• Pasticciotto Leccese - custard pies made in the Italian town of Lecce - have been described as "amazing" and "higher level custard pie". (Flickr/myboxtv/Michele Mariano)
And 3 other delicious reasons the new season of Italy Unpacked will have you planning your next holiday in the land of pasta, pizza and pastry.
Alyssa Braithwaite

4 May 2017 - 12:10 PM  UPDATED 25 Oct 2017 - 12:36 PM

It's no secret that Italy produces some of the best food you'll find anywhere in the world.

But beyond the pizza of Rome or the pasta of Naples, there are many foodie gems off the well-trodden tourist paths, just waiting to be discovered. 

That's where UK-based Italian chef Giorgio Locatelli and British art historian Andrew Graham-Dixon can help.

The duo have been traversing the length and breadth of the country in Italy Unpacked (watch the new season on Food Network Australia and SBS On Demand), exploring the art, architecture and food that Italy is famed for.

In series 3 of Italy Unpacked, Locatelli and Graham-Dixon travel around picturesque Puglia, in the heel of Italy, taking in the towns of Matera, Lecce and Alberobello, and feasting on the local delights.

Here are some of their best discoveries:


1. Pasticciotto 

These custard pies are distinct to Lecce, a city where you can admire the baroque buildings while you indulge in the sweet treats. 

Pasticciotto are custard encased in short crust pastry made from lard, which chefs say is essential to produce a pastry that is soft rather than crunchy. 

The pastry is thought to have been invented in 1745 by Nicola Ascalone at Pasticceria Ascalone in Galatina, a small town south of Lecce (the bakery is still open and still selling pasticciotto). 

When Locatelli takes Graham-Dixon to Lecce, he says pasticciotto are something he has to try.

"When you come to Lecce, you've got to have these," says Locatelli.

"This is representative of this place.

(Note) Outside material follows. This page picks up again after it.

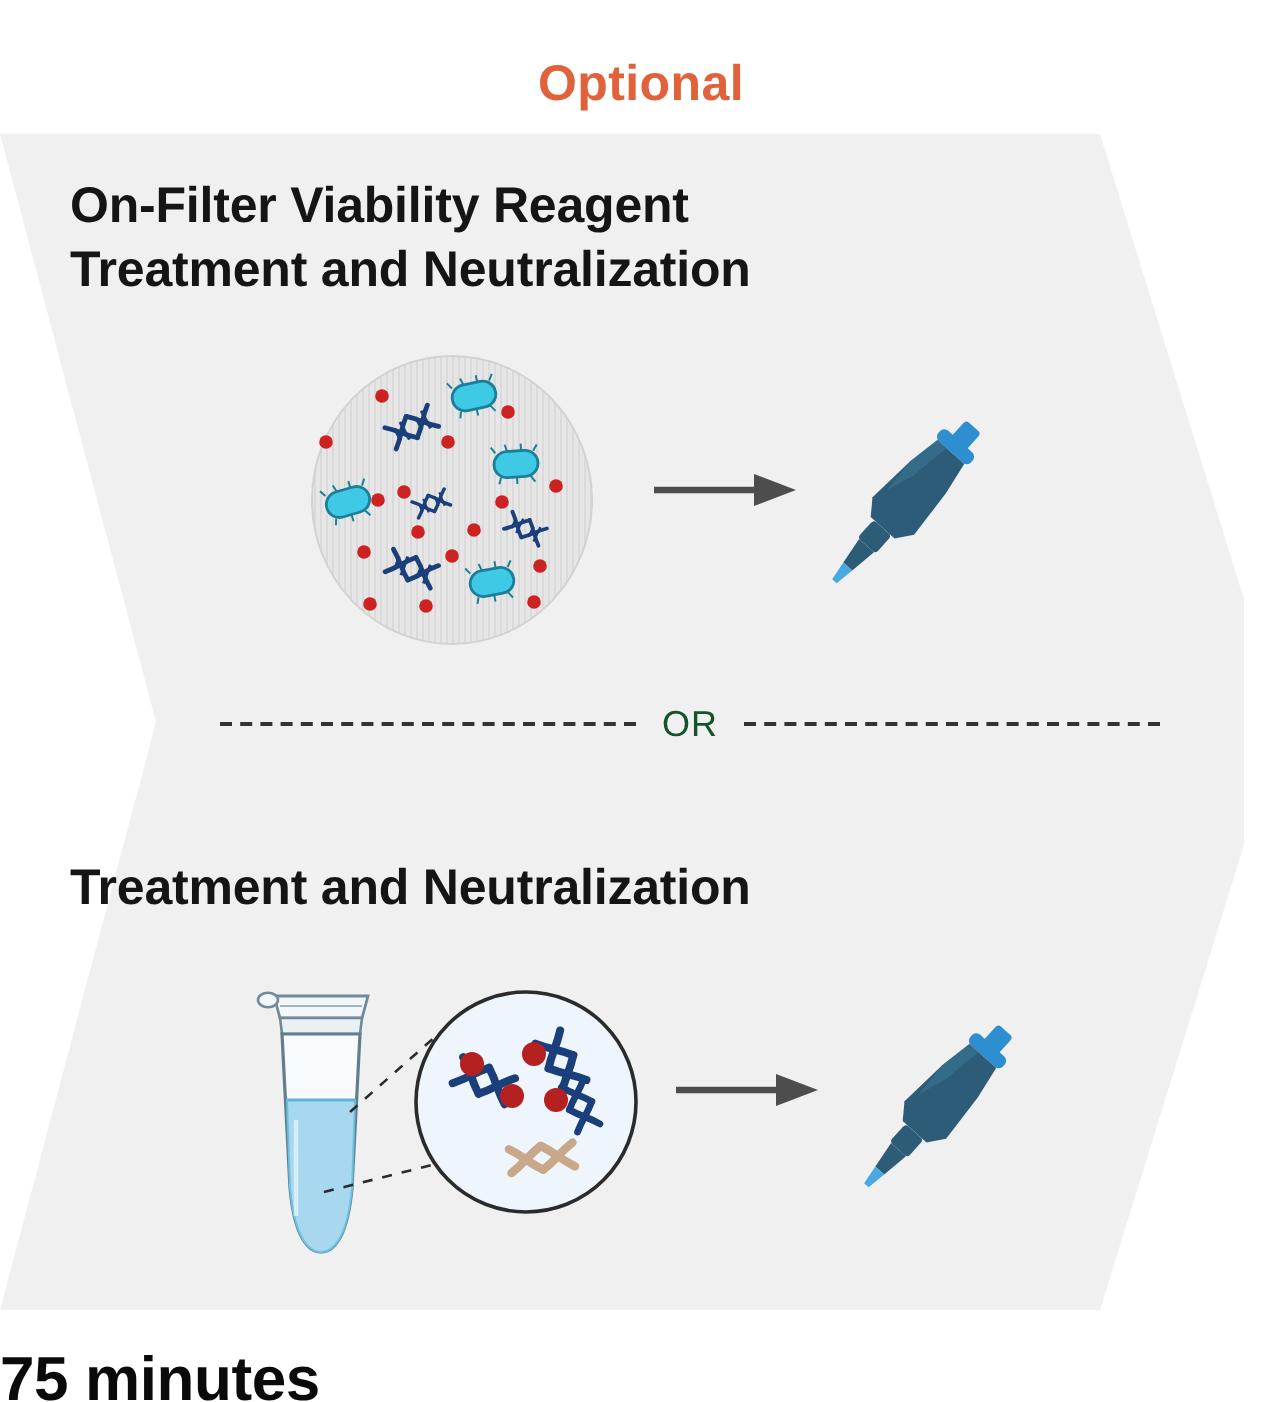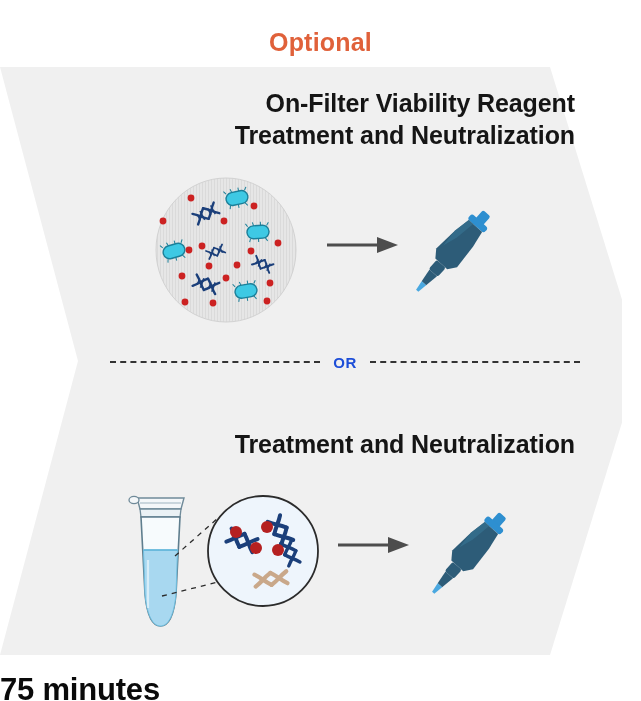"On-Filter Viability Reagent" .section-title { text-align: right -> left }
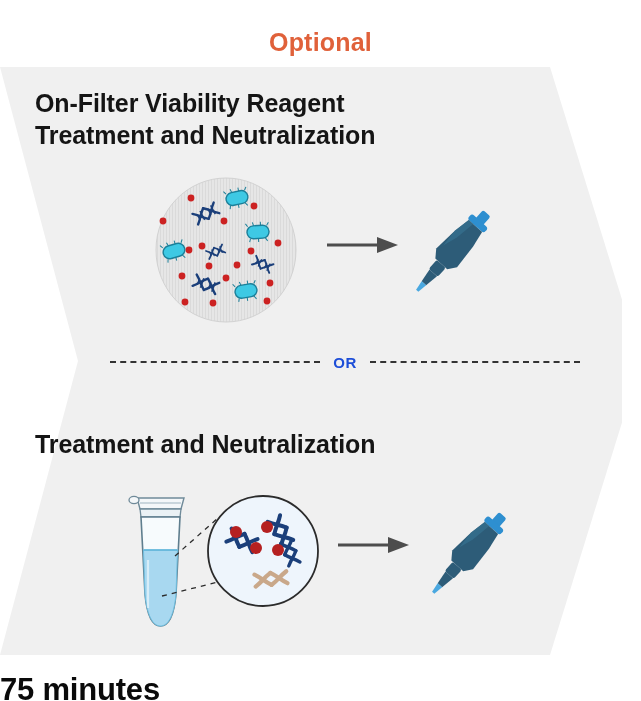"OR" #or-text { color: #1d4ed8 -> #14532d; font-size: 15px -> 18px; font-weight: bold -> normal }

Look, it's so beautiful, and look what's inside."

The egg custard filling has been described as "heaven on a spoon",  and Graham-Dixon is quickly won over by the little oval-shaped treats.

"It's a sort of higher level custard pie," he says. "It's amazing."

2.  Caciocavallo 

Made from milk produced by Podolico cows that graze on the wild rocket and grass on the hills around Matera, caciocavallo is a "cheese so ancient, it was mentioned by the Greek writer Hippocrates in 500 BC", says Locatelli.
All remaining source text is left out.